What you should do
Make an exact copy of every entry below, with the pictures left out.
--
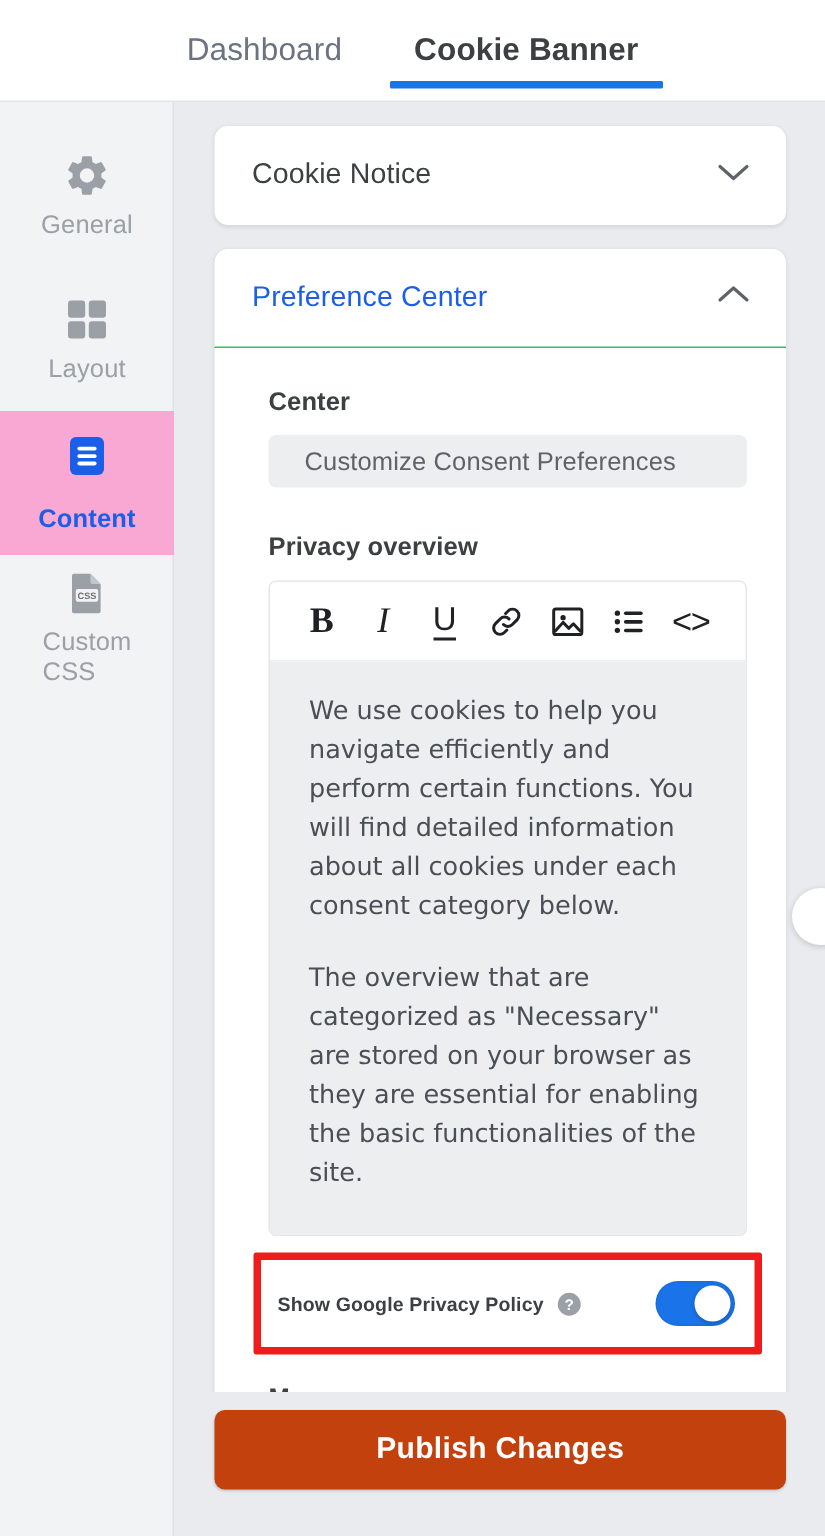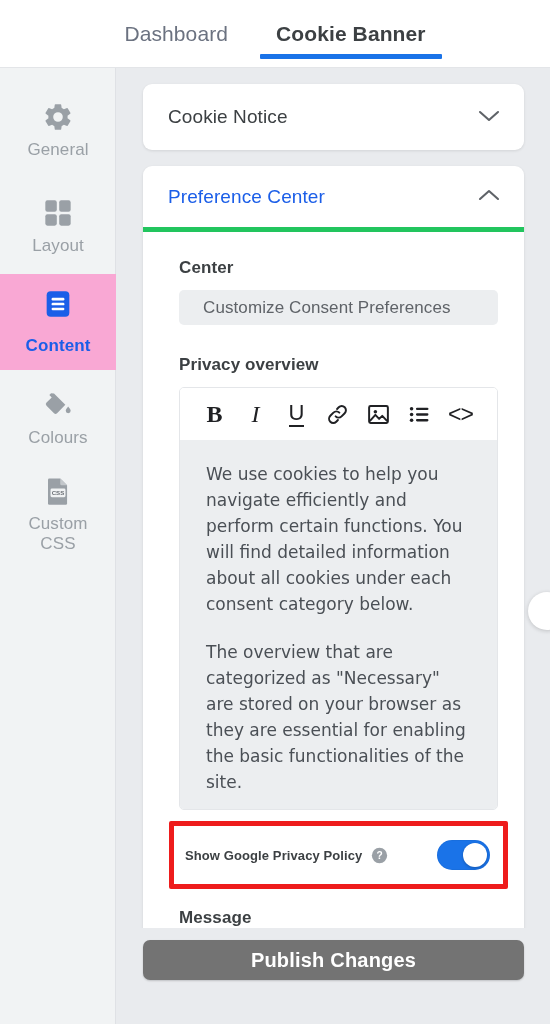"General" .side-label { text-align: center -> left }
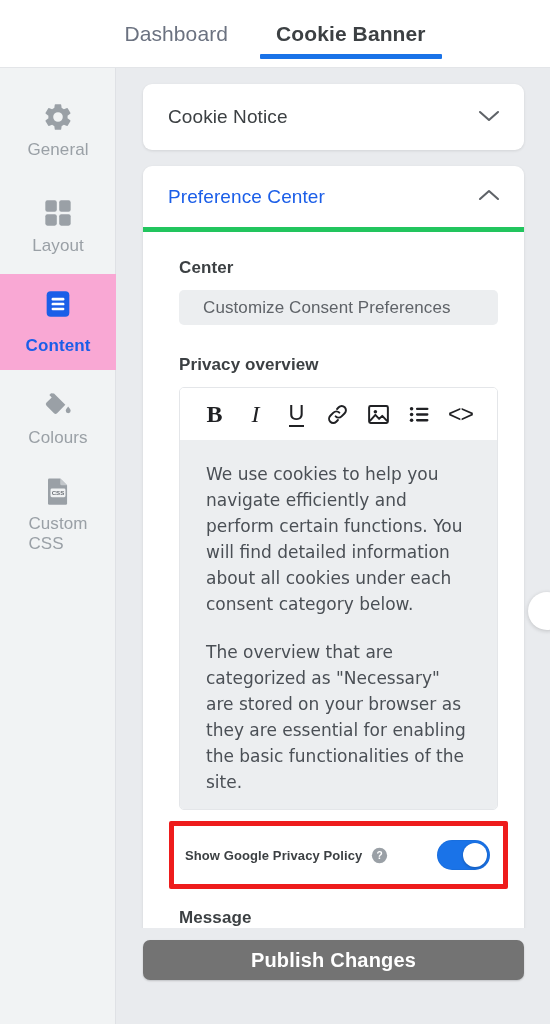"Preference Center" div.card-head { border-bottom: 5px solid #22c55e -> 1px solid #22c55e }
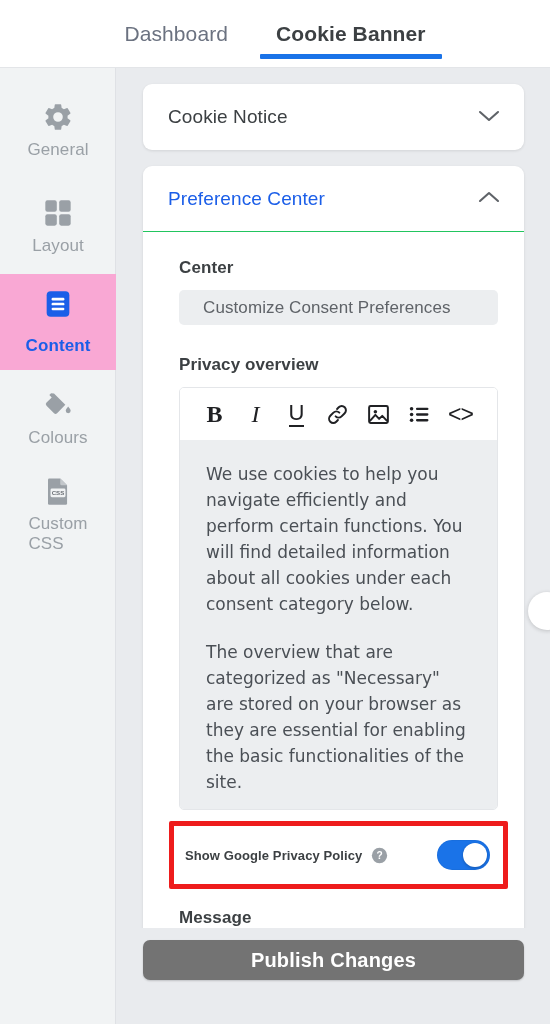"Colours" div.side-item { html: <div> <span> <svg> <path></path> <path></path> </svg> </span> <span>Colours</span> </div> -> none }
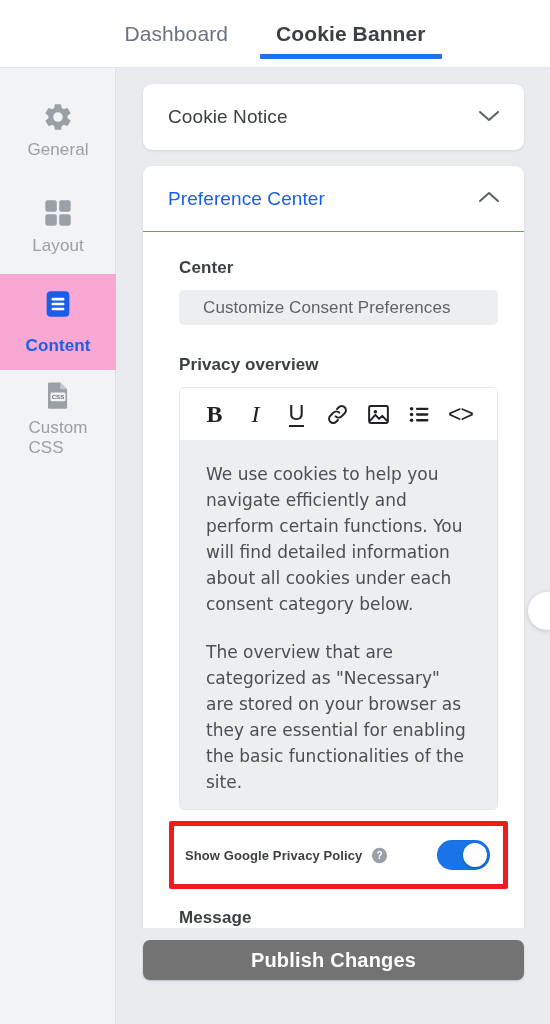"We use cookies to help" .editor-area { padding: 20px 26px 14px 26px -> 20px 26px 28px 26px }
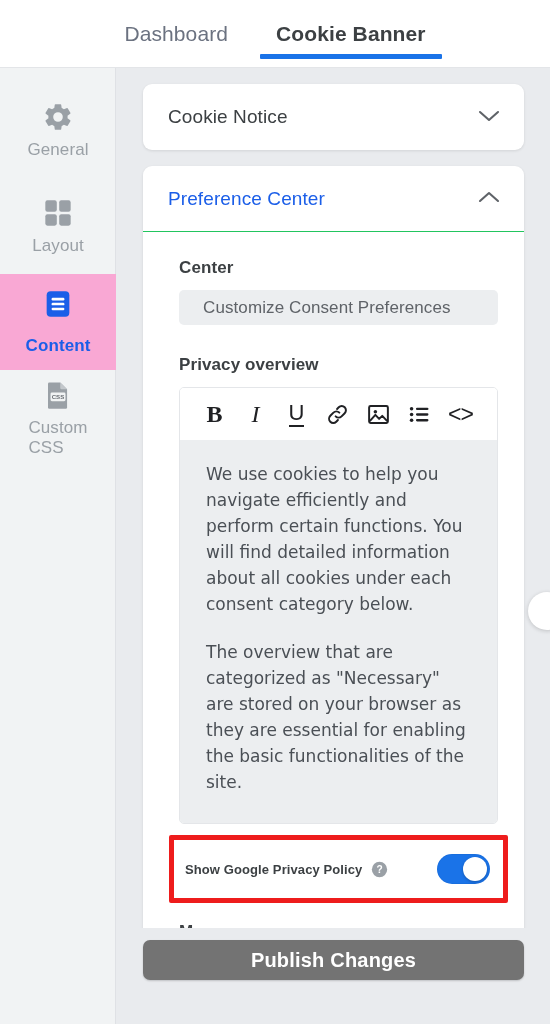"Publish Changes" .publish-btn { background: #737373 -> #c2410c; height: 40px -> 53px }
--
Response below
"General" .side-label { text-align: center -> left }
"Preference Center" div.card-head { border-bottom: 5px solid #22c55e -> 1px solid #22c55e }
"Colours" div.side-item { html: <div> <span> <svg> <path></path> <path></path> </svg> </span> <span>Colours</span> </div> -> none }
"We use cookies to help" .editor-area { padding: 20px 26px 14px 26px -> 20px 26px 28px 26px }
"Publish Changes" .publish-btn { background: #737373 -> #c2410c; height: 40px -> 53px }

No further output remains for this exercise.